Start of Entries shown

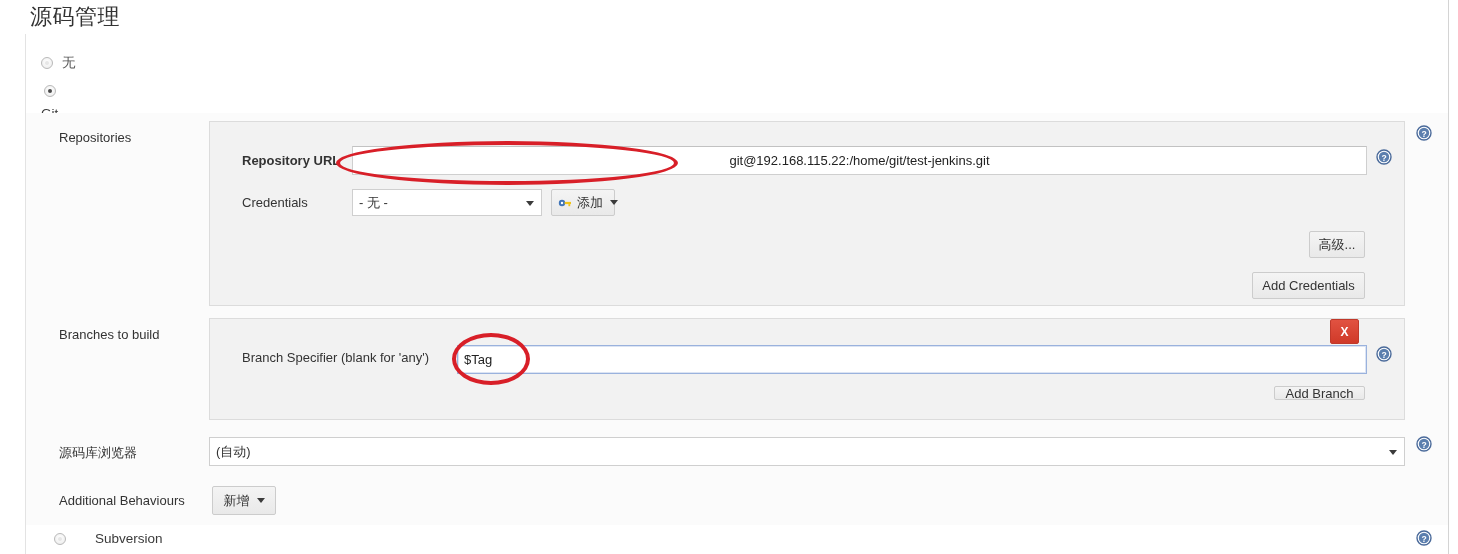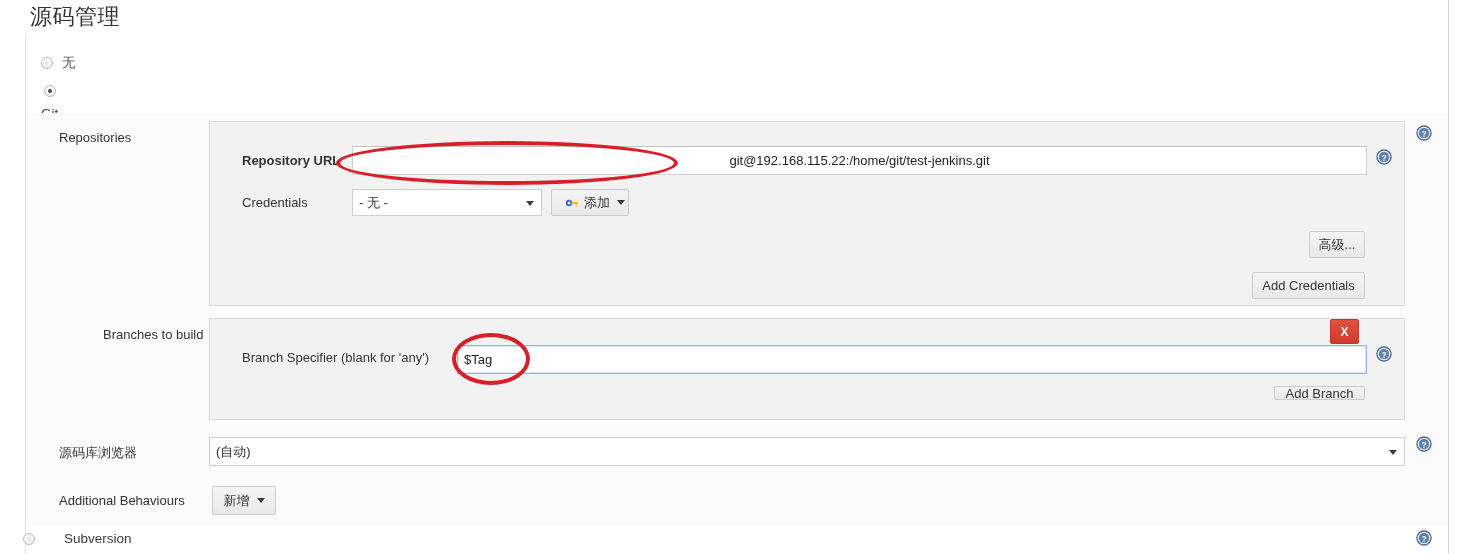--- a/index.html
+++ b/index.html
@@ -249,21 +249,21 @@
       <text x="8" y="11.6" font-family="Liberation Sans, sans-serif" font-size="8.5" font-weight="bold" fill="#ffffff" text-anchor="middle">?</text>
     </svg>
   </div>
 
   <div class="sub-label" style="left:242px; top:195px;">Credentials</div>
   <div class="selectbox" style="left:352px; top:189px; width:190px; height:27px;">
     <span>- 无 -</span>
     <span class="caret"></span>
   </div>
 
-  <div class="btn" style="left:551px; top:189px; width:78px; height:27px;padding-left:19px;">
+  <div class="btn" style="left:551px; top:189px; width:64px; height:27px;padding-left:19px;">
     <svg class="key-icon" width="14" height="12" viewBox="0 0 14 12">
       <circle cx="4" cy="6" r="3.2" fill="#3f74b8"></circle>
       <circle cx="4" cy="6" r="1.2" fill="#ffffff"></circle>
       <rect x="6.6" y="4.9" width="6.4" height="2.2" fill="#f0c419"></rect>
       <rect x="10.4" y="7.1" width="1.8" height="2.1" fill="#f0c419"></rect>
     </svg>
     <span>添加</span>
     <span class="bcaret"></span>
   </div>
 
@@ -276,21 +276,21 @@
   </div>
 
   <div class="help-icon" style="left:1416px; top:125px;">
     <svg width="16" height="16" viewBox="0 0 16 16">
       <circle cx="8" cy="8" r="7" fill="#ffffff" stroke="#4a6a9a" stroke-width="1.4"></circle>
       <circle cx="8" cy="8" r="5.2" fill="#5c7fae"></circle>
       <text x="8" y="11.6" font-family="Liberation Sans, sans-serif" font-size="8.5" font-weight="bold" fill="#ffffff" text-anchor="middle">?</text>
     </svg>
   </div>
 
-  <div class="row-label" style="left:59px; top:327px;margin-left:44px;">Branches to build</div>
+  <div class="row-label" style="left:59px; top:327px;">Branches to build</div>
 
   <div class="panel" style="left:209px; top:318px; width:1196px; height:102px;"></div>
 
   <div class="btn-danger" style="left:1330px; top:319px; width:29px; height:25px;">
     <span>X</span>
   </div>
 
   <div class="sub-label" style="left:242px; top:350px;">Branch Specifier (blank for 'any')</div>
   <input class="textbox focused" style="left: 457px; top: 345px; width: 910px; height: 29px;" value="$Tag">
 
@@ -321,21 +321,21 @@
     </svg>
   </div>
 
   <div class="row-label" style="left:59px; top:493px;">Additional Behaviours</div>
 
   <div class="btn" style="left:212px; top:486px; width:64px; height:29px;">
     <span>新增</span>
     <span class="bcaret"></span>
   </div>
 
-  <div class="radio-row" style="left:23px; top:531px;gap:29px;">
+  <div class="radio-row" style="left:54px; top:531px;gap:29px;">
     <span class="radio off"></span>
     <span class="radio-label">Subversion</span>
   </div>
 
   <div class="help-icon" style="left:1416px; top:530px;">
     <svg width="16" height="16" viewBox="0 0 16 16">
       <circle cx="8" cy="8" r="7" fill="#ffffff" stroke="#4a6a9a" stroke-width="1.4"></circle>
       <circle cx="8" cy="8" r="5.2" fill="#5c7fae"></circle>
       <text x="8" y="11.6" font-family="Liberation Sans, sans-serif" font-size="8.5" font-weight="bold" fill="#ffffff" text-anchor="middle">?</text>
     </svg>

End of Entries shown
Start of Entries shown

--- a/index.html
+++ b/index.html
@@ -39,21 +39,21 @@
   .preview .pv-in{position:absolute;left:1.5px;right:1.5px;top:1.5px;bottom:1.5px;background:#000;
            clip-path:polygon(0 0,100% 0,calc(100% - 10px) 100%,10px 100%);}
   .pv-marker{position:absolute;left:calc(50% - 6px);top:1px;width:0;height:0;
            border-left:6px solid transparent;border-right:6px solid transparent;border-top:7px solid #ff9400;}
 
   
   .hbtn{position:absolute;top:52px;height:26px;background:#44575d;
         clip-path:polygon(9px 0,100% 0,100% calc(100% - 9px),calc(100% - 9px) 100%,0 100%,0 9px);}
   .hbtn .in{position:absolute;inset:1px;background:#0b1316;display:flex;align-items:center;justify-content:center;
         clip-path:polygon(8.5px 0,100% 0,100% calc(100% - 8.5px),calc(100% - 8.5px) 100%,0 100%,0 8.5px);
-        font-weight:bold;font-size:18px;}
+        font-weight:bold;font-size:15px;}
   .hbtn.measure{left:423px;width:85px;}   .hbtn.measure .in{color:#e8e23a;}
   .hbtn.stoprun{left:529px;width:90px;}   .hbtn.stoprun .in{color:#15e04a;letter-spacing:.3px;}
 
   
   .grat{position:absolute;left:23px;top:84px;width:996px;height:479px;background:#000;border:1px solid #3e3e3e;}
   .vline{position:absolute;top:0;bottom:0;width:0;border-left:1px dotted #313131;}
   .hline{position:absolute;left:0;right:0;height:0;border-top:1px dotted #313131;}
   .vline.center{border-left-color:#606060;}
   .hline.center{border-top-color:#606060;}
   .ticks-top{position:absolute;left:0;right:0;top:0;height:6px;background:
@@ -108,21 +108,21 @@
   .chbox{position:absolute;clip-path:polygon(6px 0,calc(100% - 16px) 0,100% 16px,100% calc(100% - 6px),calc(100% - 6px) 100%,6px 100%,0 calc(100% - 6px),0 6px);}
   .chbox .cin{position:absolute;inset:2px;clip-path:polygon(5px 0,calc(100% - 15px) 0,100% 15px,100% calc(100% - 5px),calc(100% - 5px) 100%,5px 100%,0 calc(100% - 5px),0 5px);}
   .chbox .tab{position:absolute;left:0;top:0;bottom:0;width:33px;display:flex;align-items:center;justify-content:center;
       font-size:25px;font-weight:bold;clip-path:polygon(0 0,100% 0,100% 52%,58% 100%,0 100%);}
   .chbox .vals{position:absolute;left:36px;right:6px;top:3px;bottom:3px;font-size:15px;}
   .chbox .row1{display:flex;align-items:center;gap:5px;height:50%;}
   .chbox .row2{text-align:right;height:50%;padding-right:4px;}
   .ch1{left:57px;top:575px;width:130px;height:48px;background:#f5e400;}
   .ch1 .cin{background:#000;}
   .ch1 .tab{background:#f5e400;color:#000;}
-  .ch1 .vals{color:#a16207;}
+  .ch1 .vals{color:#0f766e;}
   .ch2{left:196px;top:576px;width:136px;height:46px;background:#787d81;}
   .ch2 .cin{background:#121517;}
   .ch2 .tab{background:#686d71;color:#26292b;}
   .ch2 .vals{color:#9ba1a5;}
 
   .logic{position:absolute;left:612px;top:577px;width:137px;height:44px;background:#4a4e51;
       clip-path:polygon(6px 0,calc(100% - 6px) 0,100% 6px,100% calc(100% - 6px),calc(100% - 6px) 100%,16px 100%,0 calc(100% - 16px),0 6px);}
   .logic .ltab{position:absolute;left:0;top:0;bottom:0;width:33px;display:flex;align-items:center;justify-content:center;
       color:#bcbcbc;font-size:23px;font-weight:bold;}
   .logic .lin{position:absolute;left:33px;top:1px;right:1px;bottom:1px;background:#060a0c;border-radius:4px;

End of Entries shown

• Aim of the exercise
In the records above, collect each line with "center".

• Solution
   .hbtn .in{position:absolute;inset:1px;background:#0b1316;display:flex;align-items:center;justify-content:center;
   .vline.center{border-left-color:#606060;}
   .hline.center{border-top-color:#606060;}
   .chbox .tab{position:absolute;left:0;top:0;bottom:0;width:33px;display:flex;align-items:center;justify-content:center;
   .chbox .row1{display:flex;align-items:center;gap:5px;height:50%;}
   .logic .ltab{position:absolute;left:0;top:0;bottom:0;width:33px;display:flex;align-items:center;justify-content:center;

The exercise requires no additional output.